● **TASK**: Of the lines listed below, return exactly those that run from the line containing "- Pytest Test" through the line containing "as test cases.", both included.

● **DATA IN THIS EXERCISE**:
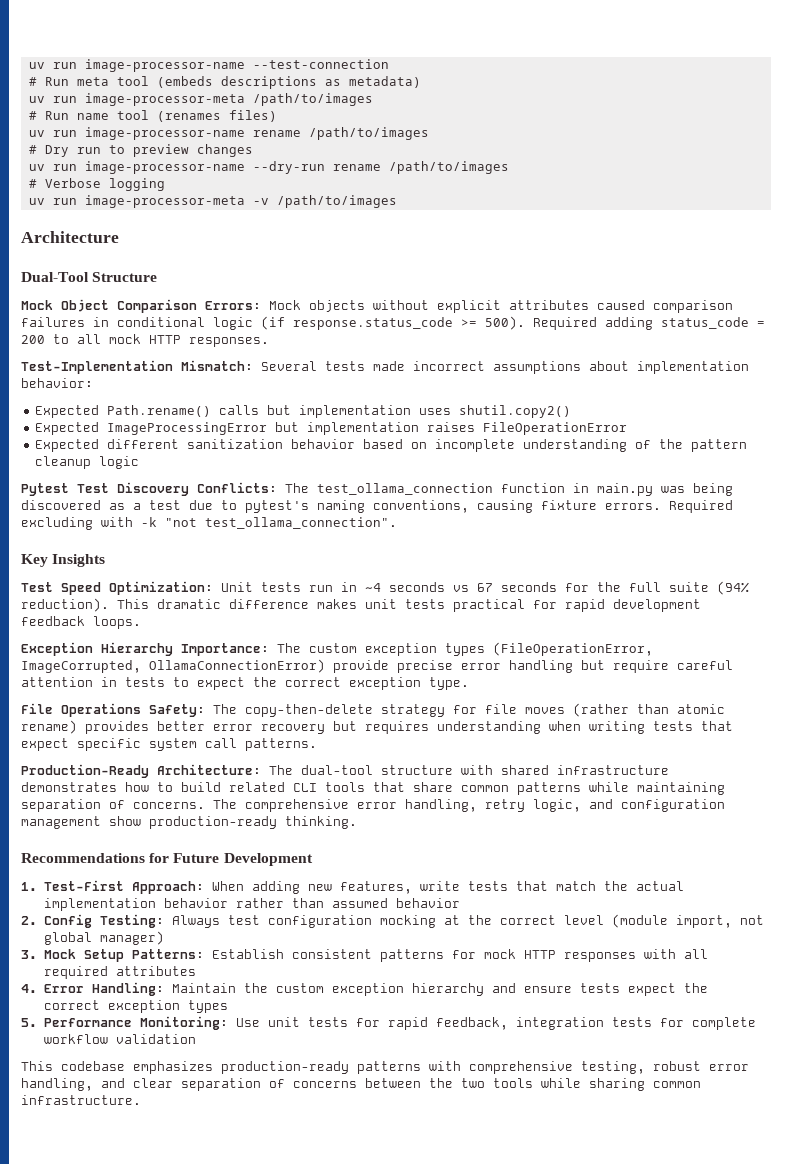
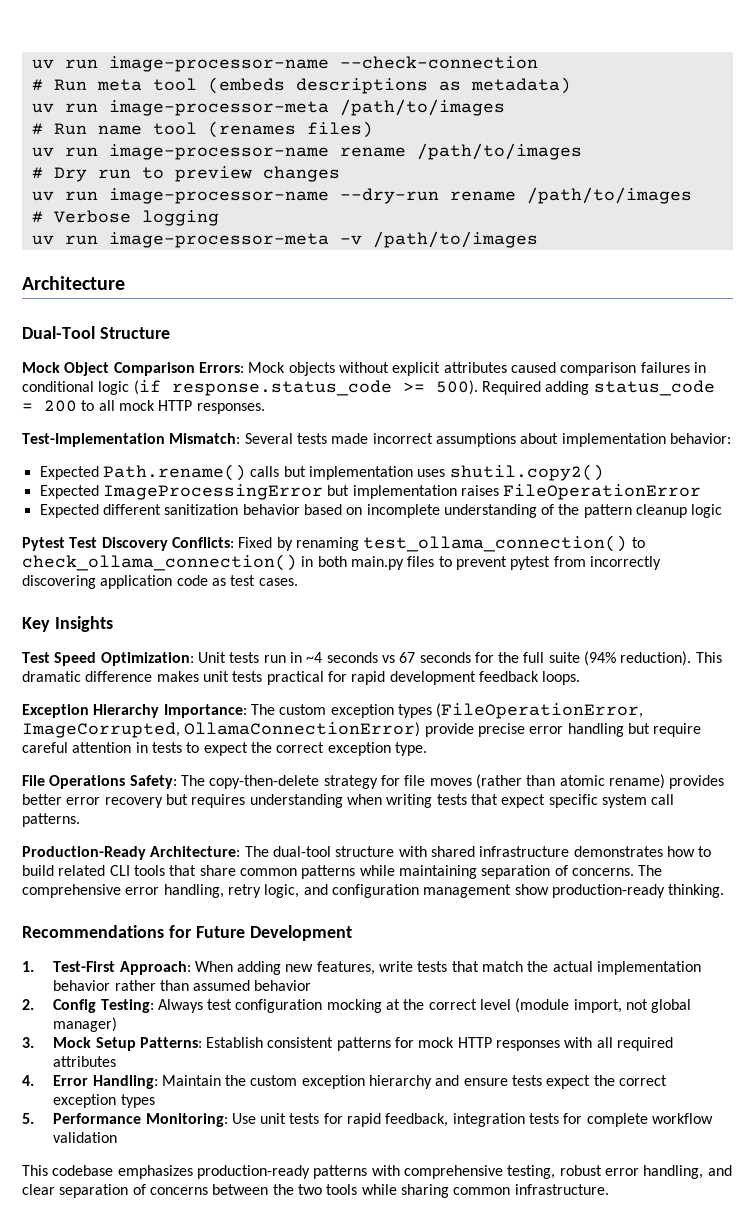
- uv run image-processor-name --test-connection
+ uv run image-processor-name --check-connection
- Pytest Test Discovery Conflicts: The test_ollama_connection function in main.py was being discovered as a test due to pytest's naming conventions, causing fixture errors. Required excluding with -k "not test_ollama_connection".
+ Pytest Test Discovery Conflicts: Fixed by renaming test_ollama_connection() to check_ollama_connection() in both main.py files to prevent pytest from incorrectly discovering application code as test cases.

==

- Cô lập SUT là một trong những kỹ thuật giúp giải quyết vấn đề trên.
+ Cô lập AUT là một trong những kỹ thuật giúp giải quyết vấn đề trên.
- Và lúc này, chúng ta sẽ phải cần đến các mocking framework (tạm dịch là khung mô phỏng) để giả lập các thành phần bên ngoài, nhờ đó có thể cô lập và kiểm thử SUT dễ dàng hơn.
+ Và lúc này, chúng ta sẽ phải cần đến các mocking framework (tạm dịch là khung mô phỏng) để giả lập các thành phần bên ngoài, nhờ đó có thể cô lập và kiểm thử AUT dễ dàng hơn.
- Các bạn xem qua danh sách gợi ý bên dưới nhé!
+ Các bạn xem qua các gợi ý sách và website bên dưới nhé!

● **RESPONSE TO THE TASK**:
- Pytest Test Discovery Conflicts: The test_ollama_connection function in main.py was being discovered as a test due to pytest's naming conventions, causing fixture errors. Required excluding with -k "not test_ollama_connection".
+ Pytest Test Discovery Conflicts: Fixed by renaming test_ollama_connection() to check_ollama_connection() in both main.py files to prevent pytest from incorrectly discovering application code as test cases.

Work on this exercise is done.